Posted by fidest press agency su sabato, 13 luglio 2019

E’ ormai accertato che la nota vendita dei diamanti ai risparmiatori dà luogo, per le banche, all’obbligo di risarcimento del danno. Ciò è stato chiarito dall’Autorità Garante della Concorrenza e del Mercato (Provvedimento PS 10677 – 1) e dal TAR del Lazio sez. I del 14.11.2018, secondo i quali la scorrettezza del comportamento tenuto dagli Istituti è stata determinante nella vendita delle pietre ed ha generato il suddetto obbligo di risarcire il pregiudizio economico subito dai consumatori. L’entità del danno subìto viene quantificata, in termini teorici e generali, dal TAR del Lazio nella sentenza citata, come la “sproporzione tra valore e costo dell’investimento dato assolutamente acclarato e neppure contestato”. Il Tribunale di Verona con l’ordinanza ex art. 702 ter c.p.c. del 23 maggio 2019 si pone su questa linea e, riempiendo di contenuto concreto l’asserzione teorica del TAR, calcola il reale valore delle gemme senza ricorrere ad una consulenza tecnica d’ufficio, ma sulla base di una valutazione (di parte, ma fatta propria dal giudice che decide equitativamente) fondata sull’indice RAPAPORT ed incrementata di alcune percentuali. Il criterio adottato dal Giudice veronese è del tutto condivisibile e ci sorprende che non costituisca, anche per le banche, il cardine per la valutazione delle proposte transattive. Si tratta di un calcolo semplice ed alla portata di tutti che esclude costi per l’intervento di consulenti. Unico aspetto che potrebbe, sotto questo profilo, differenziare le nostre indicazioni dalla sentenza del Tribunale di Verona è che, invece di usare l’indice RAPAPORT, previsto per il commercio all’ingrosso (il Giudice di Verona ha dovuto, infatti, applicare cospicui correttivi in aumento) si potrebbe utilizzare, direttamente e senza correttivi, l’indice IDEX valido per il commercio al dettaglio delle gemme. Ad avviso di chi scrive, questa posizione è estremamente vantaggiosa anche per la banca perché:
a) il danno vero è molto superiore alla differenza fra prezzo pagato e valore teorico. Il danno vero è, in sostanza, l’intero prezzo pagato per la semplice, ma essenziale, ragione che i diamanti sono, di fatto, completamente invendibili. Il mercato dei diamanti, dopo quanto è accaduto, non esiste più. Nè vale obiettare che il mercato riprenderà (forse) fra qualche anno. Non appare, poi, doversi escludere tout court, dal conteggio, anche il lucro cessante vale a dire la promessa di ottimi rendimenti che le società venditrici vantavano quando piazzavano le gemme.

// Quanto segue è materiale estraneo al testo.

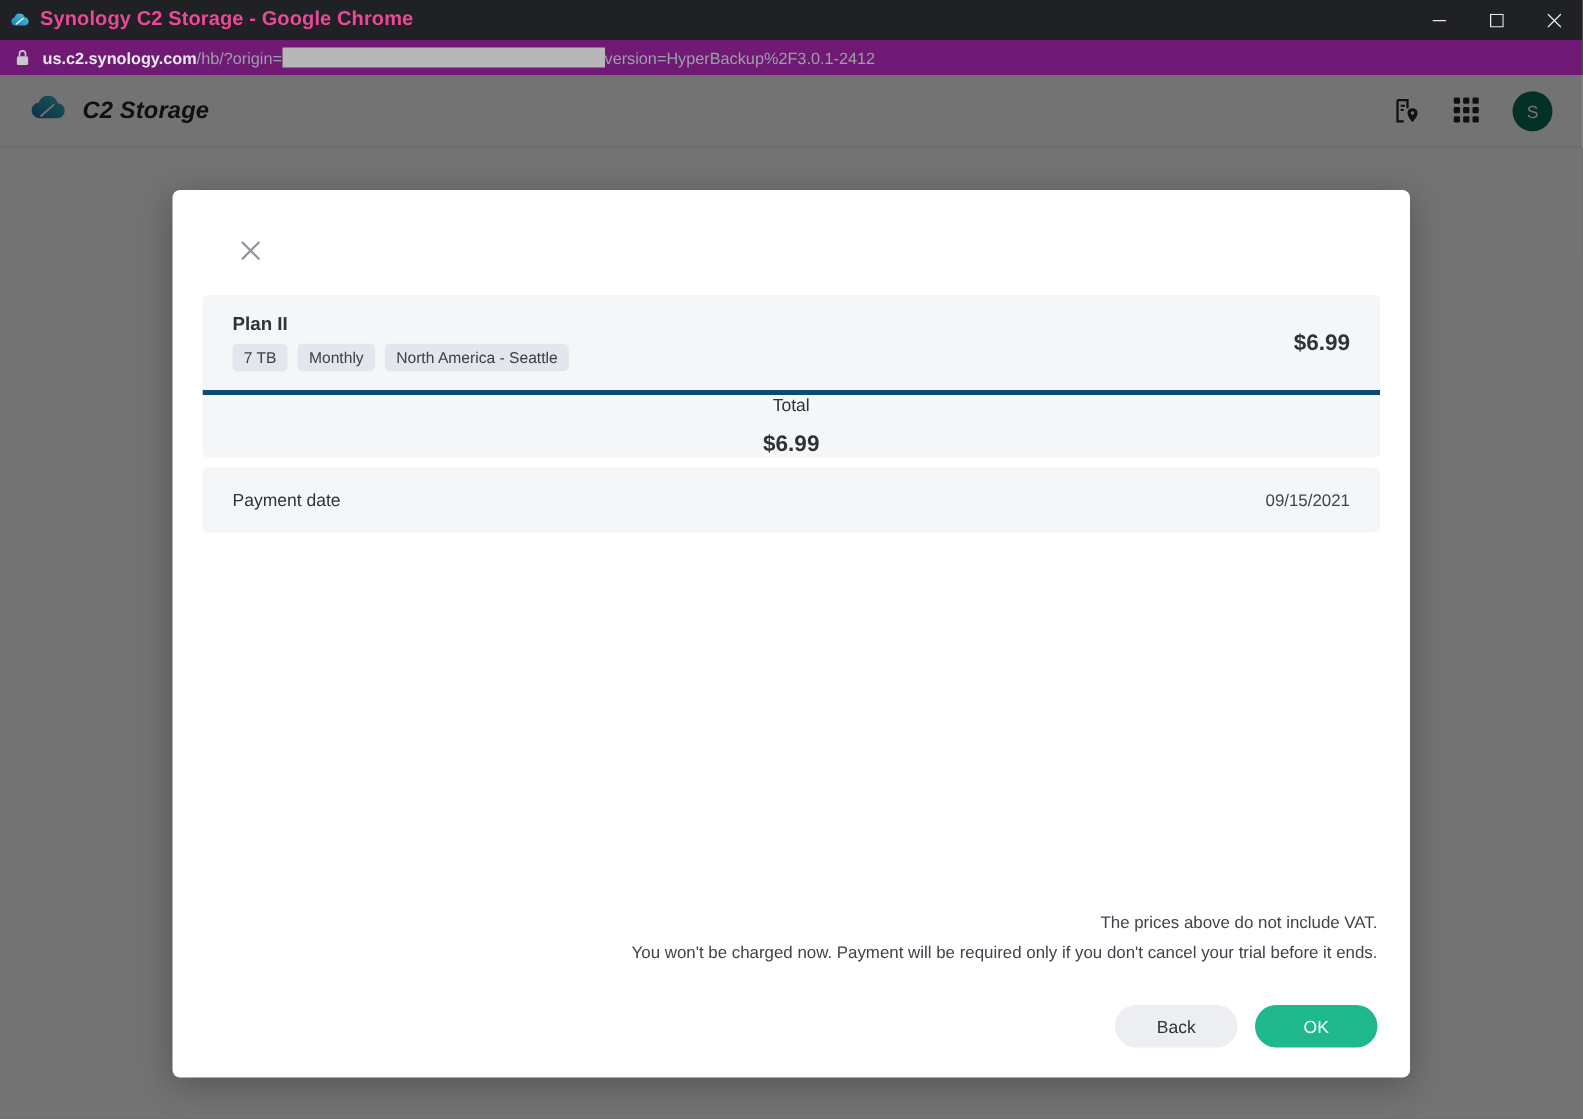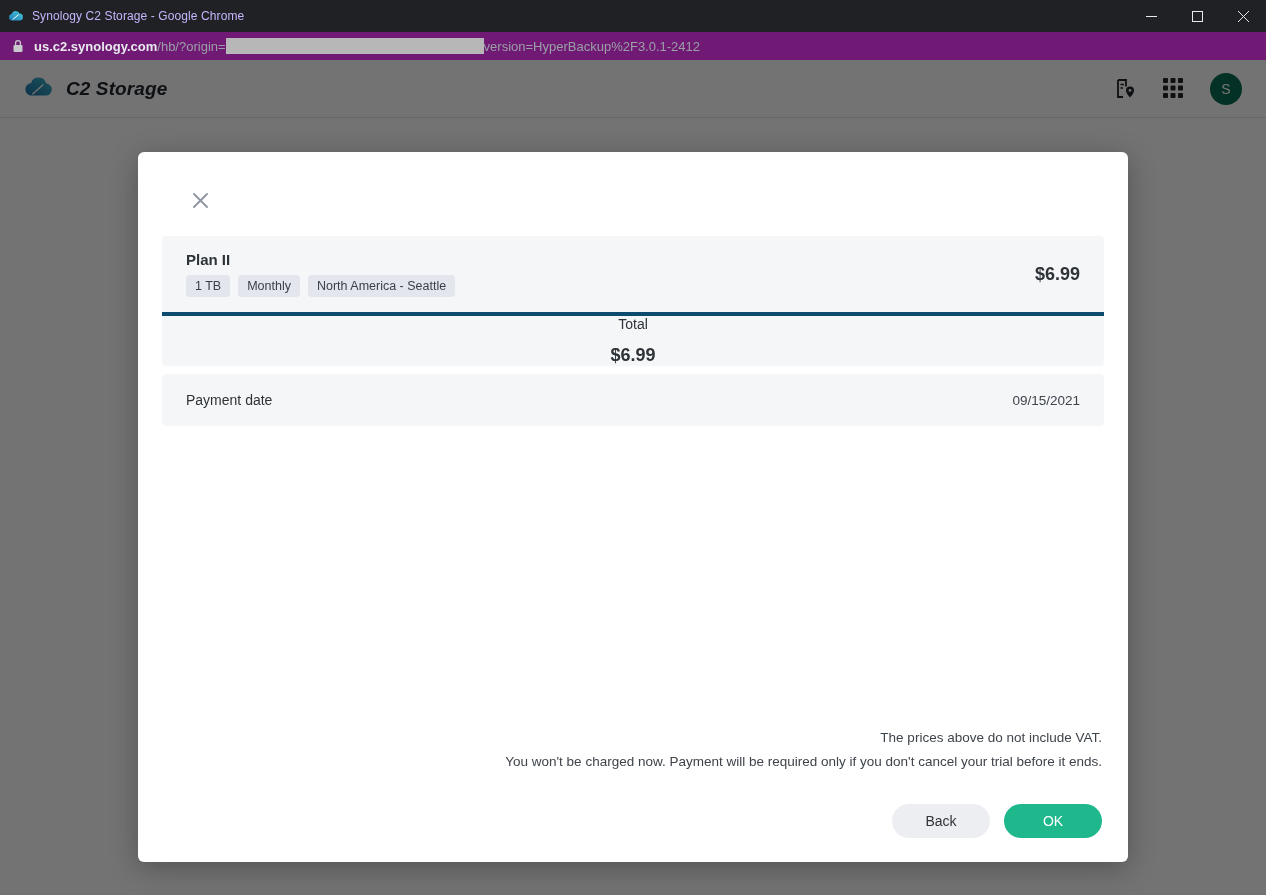--- a/index.html
+++ b/index.html
@@ -21,8 +21,9 @@
     position: relative; flex: 0 0 auto;
   }
   .tab-title {
-    color: #c4b5fd; font-size: 12px; letter-spacing: .1px;
+    color: #ec4899; font-size: 16px; letter-spacing: .1px;
     white-space: nowrap;
+    font-weight: bold;
   }
   .win-controls {
     position: absolute; right: 0; top: 0; height: 32px;

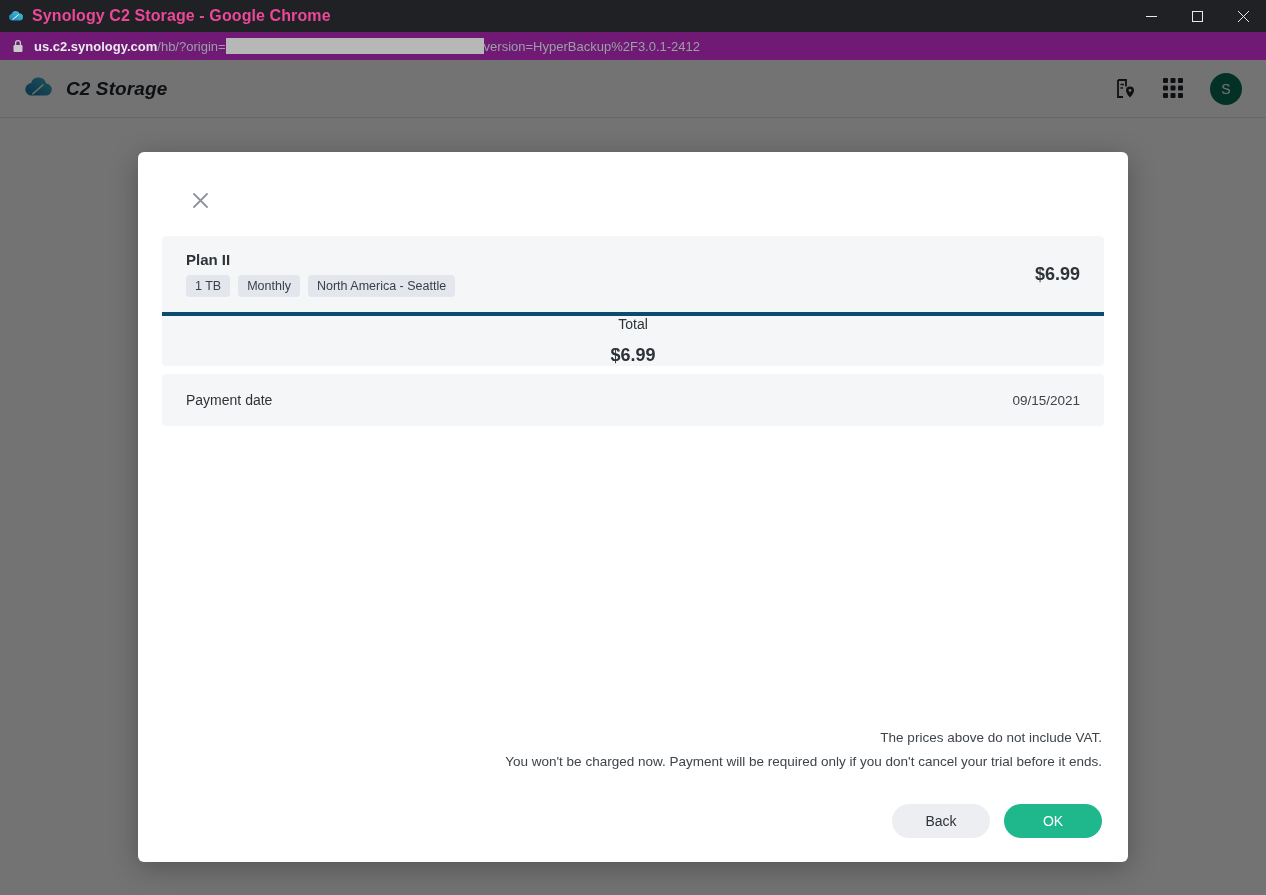--- a/index.html
+++ b/index.html
@@ -274,7 +274,7 @@
           <div>
             <div class="plan-name">Plan II</div>
             <div class="tags">
-              <span class="tag">1 TB</span>
+              <span class="tag">7 TB</span>
               <span class="tag">Monthly</span>
               <span class="tag">North America - Seattle</span>
             </div>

b) la soccombenza della banca in giudizio appare, visti i precedenti, probabile. La soccombenza dei risparmiatori in alcune cause che si sono svolte fino ad ora sembra addebitabile più ad una improvvida impostazione delle relative domande che ad un orientamento della giurisprudenza sfavorevole ai risparmiatori stessi.
E’, altresì, probabile, secondo noi, che le spese giudiziali – stante anche la serialità del contenzioso che si profila – verrebbero addebitate alla banca soccombente e va sottolineato che la loro incidenza si profila tutt’altro che trascurabile.
Da un conto approssimativo da noi fatto in relazione alla citata sentenza del Tribunale di Verona, emerge che – con un valore della causa intorno ai 50.000,00 euro – la condanna alle spese sia stata, all’incirca, intorno alla notevole cifra di 9.000,00 euro complessivi.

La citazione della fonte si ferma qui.